RECORDS Start Marker

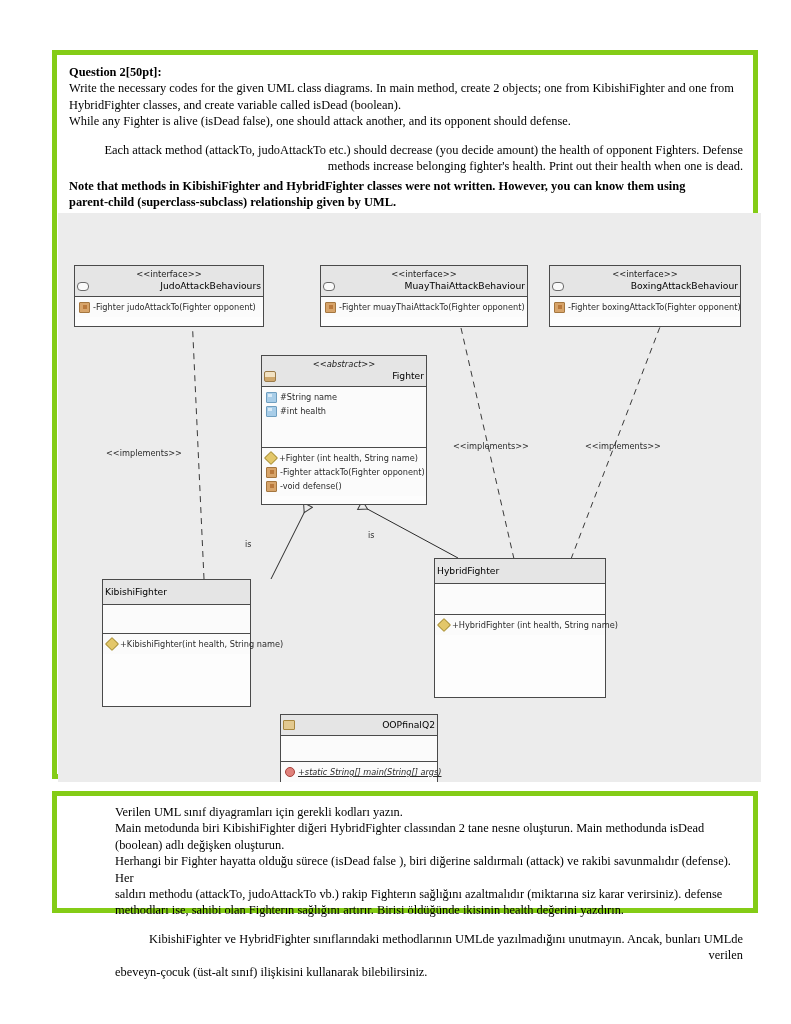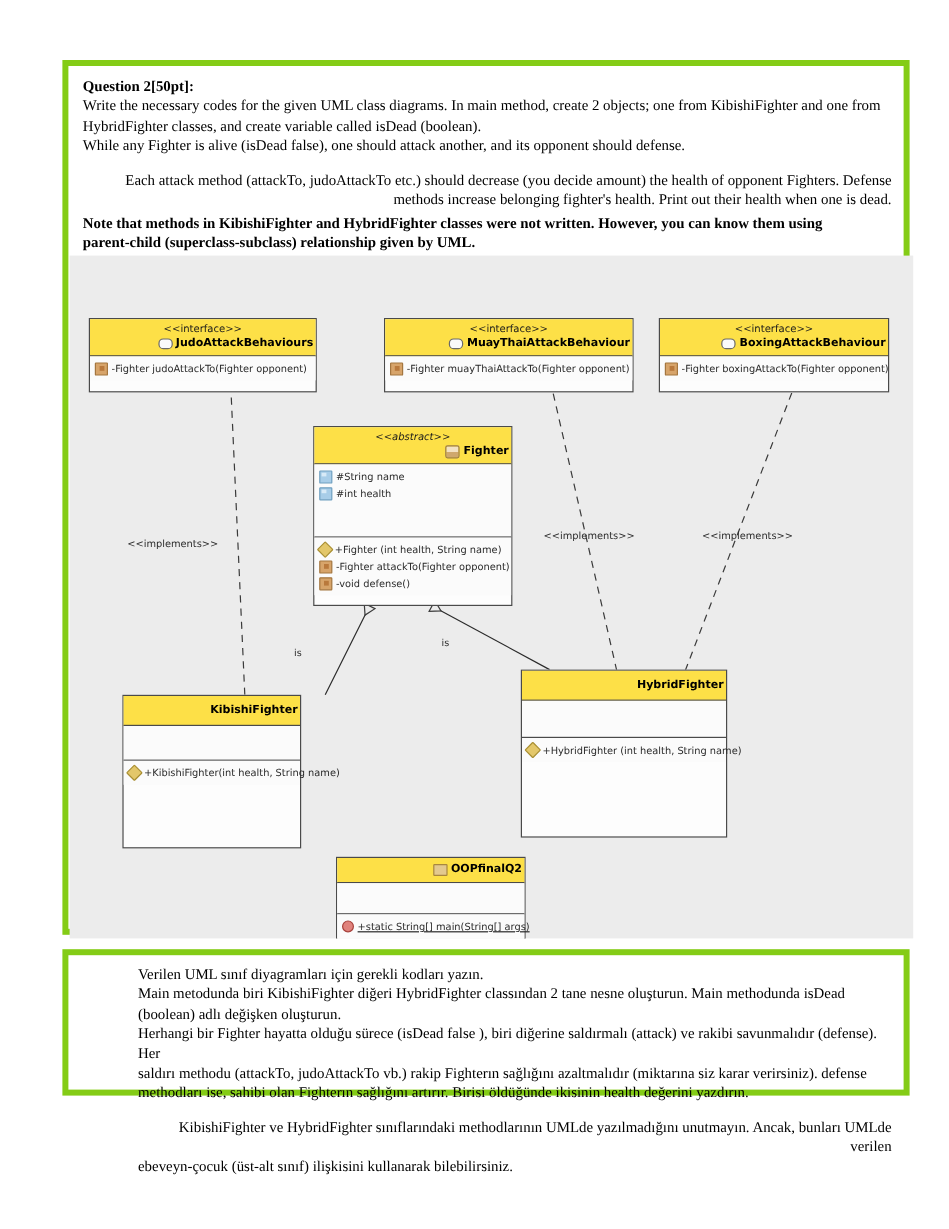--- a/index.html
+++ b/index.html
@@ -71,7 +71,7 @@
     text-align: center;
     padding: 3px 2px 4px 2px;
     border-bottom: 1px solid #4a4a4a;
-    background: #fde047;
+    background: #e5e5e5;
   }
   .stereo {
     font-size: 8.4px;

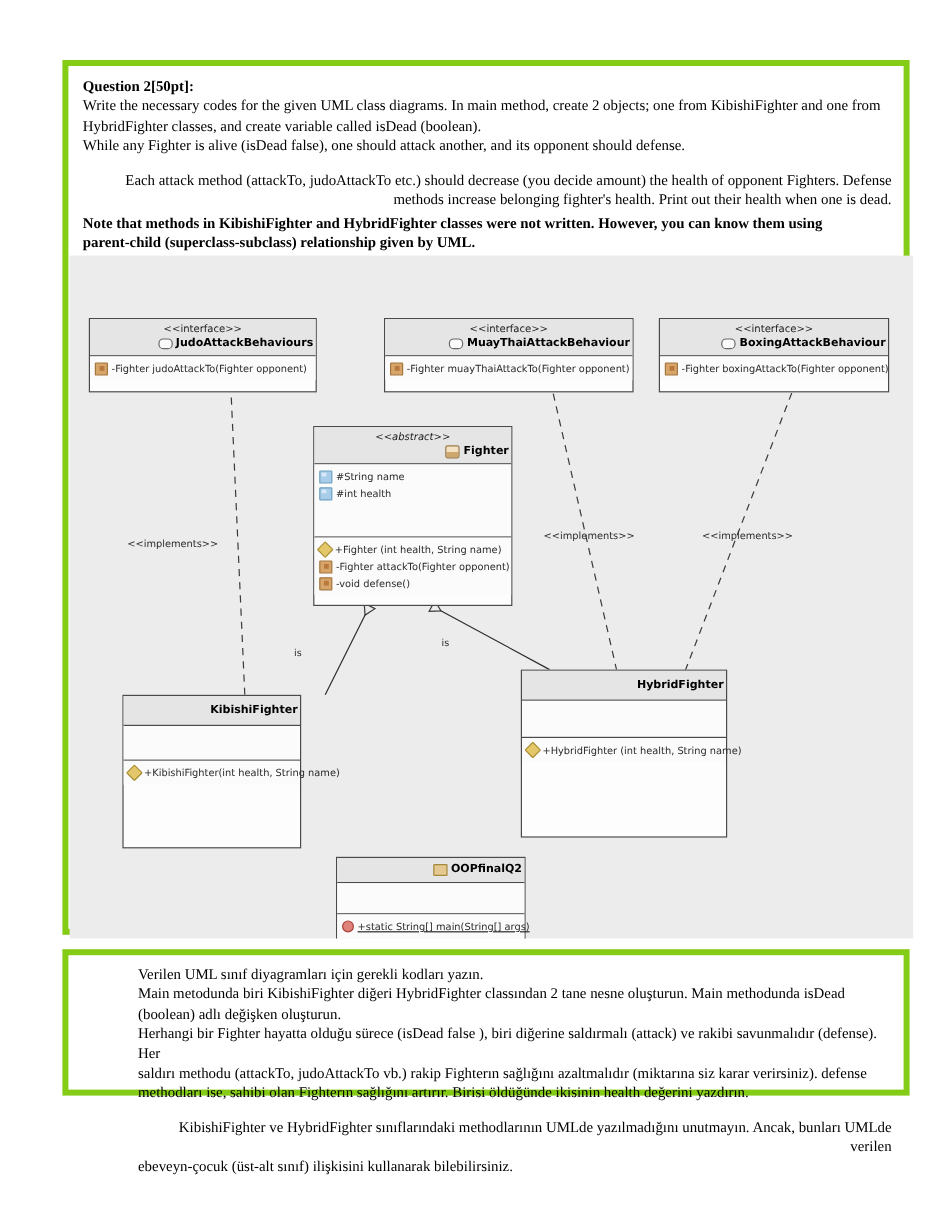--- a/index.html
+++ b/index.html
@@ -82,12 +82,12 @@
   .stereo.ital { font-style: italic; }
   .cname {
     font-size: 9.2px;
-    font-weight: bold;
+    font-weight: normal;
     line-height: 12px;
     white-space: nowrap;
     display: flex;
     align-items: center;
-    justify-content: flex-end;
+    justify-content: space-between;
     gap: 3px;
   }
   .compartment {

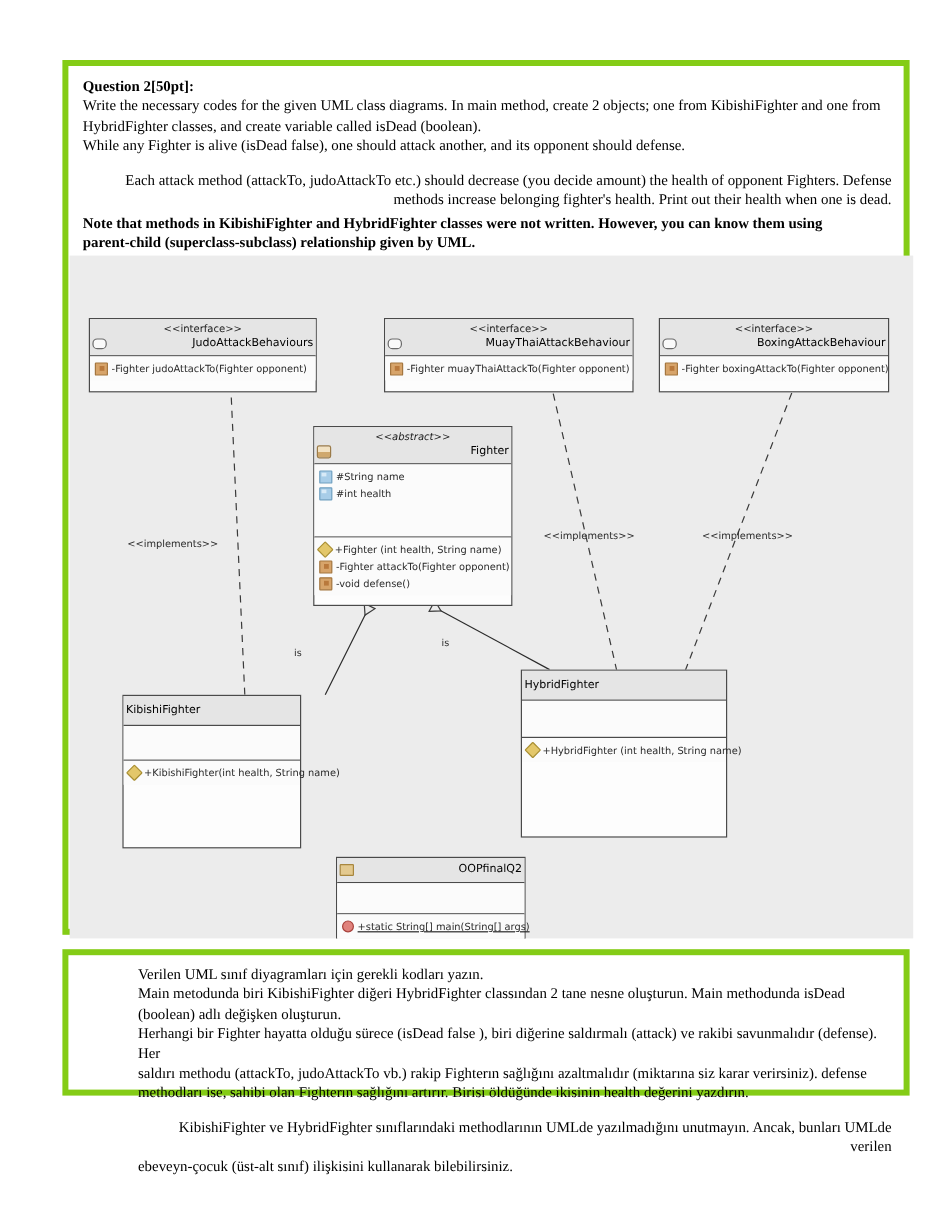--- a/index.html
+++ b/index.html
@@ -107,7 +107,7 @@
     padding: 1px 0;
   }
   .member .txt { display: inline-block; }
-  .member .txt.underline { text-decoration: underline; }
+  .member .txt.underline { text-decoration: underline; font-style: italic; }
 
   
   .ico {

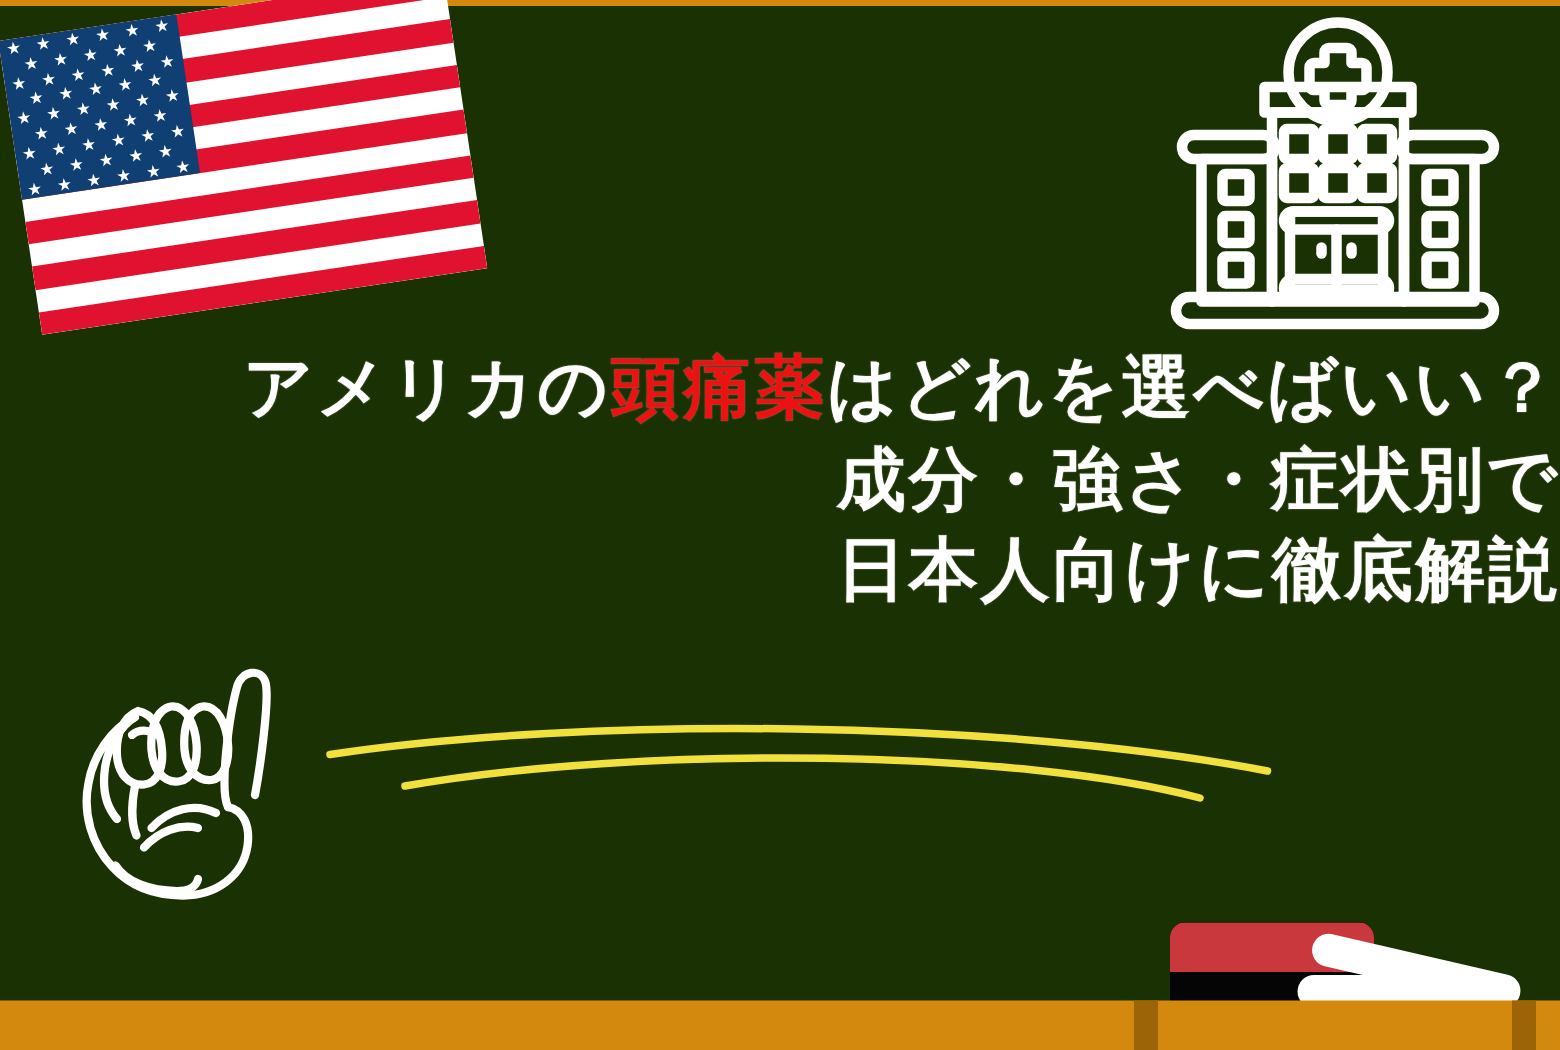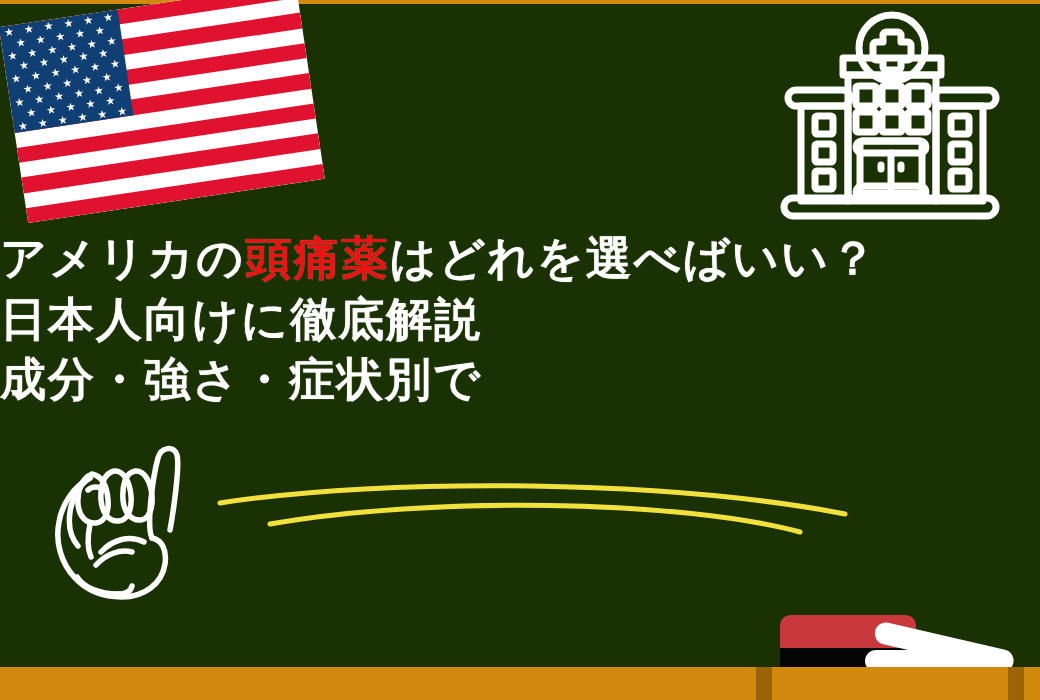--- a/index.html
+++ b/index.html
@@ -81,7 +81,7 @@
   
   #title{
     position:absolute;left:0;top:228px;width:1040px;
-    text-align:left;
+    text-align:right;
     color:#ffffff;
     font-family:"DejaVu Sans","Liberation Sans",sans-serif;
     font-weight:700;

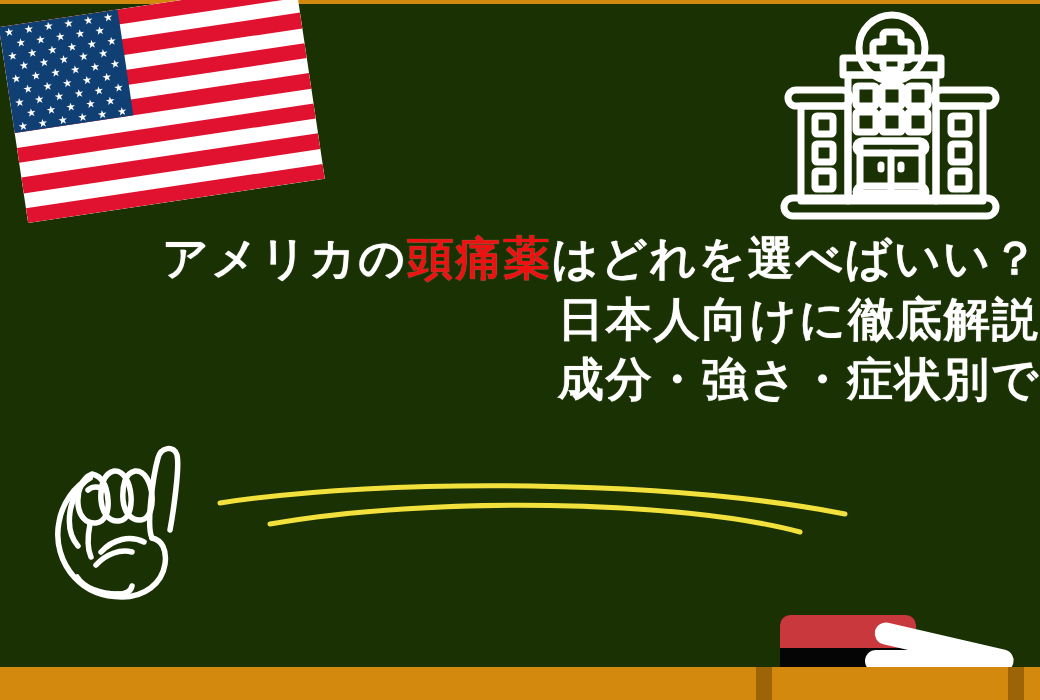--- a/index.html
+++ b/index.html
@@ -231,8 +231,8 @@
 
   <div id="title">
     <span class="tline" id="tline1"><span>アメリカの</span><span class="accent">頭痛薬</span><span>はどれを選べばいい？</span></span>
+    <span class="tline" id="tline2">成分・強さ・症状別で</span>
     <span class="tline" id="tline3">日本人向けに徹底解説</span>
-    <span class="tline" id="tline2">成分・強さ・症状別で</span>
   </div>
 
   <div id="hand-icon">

RECORDS End Marker

Give every entry again word for word; no images belong in the copy.

--- a/index.html
+++ b/index.html
@@ -71,7 +71,7 @@
     text-align: center;
     padding: 3px 2px 4px 2px;
     border-bottom: 1px solid #4a4a4a;
-    background: #fde047;
+    background: #e5e5e5;
   }
   .stereo {
     font-size: 8.4px;

--- a/index.html
+++ b/index.html
@@ -82,12 +82,12 @@
   .stereo.ital { font-style: italic; }
   .cname {
     font-size: 9.2px;
-    font-weight: bold;
+    font-weight: normal;
     line-height: 12px;
     white-space: nowrap;
     display: flex;
     align-items: center;
-    justify-content: flex-end;
+    justify-content: space-between;
     gap: 3px;
   }
   .compartment {

--- a/index.html
+++ b/index.html
@@ -107,7 +107,7 @@
     padding: 1px 0;
   }
   .member .txt { display: inline-block; }
-  .member .txt.underline { text-decoration: underline; }
+  .member .txt.underline { text-decoration: underline; font-style: italic; }
 
   
   .ico {

--- a/index.html
+++ b/index.html
@@ -81,7 +81,7 @@
   
   #title{
     position:absolute;left:0;top:228px;width:1040px;
-    text-align:left;
+    text-align:right;
     color:#ffffff;
     font-family:"DejaVu Sans","Liberation Sans",sans-serif;
     font-weight:700;

--- a/index.html
+++ b/index.html
@@ -231,8 +231,8 @@
 
   <div id="title">
     <span class="tline" id="tline1"><span>アメリカの</span><span class="accent">頭痛薬</span><span>はどれを選べばいい？</span></span>
+    <span class="tline" id="tline2">成分・強さ・症状別で</span>
     <span class="tline" id="tline3">日本人向けに徹底解説</span>
-    <span class="tline" id="tline2">成分・強さ・症状別で</span>
   </div>
 
   <div id="hand-icon">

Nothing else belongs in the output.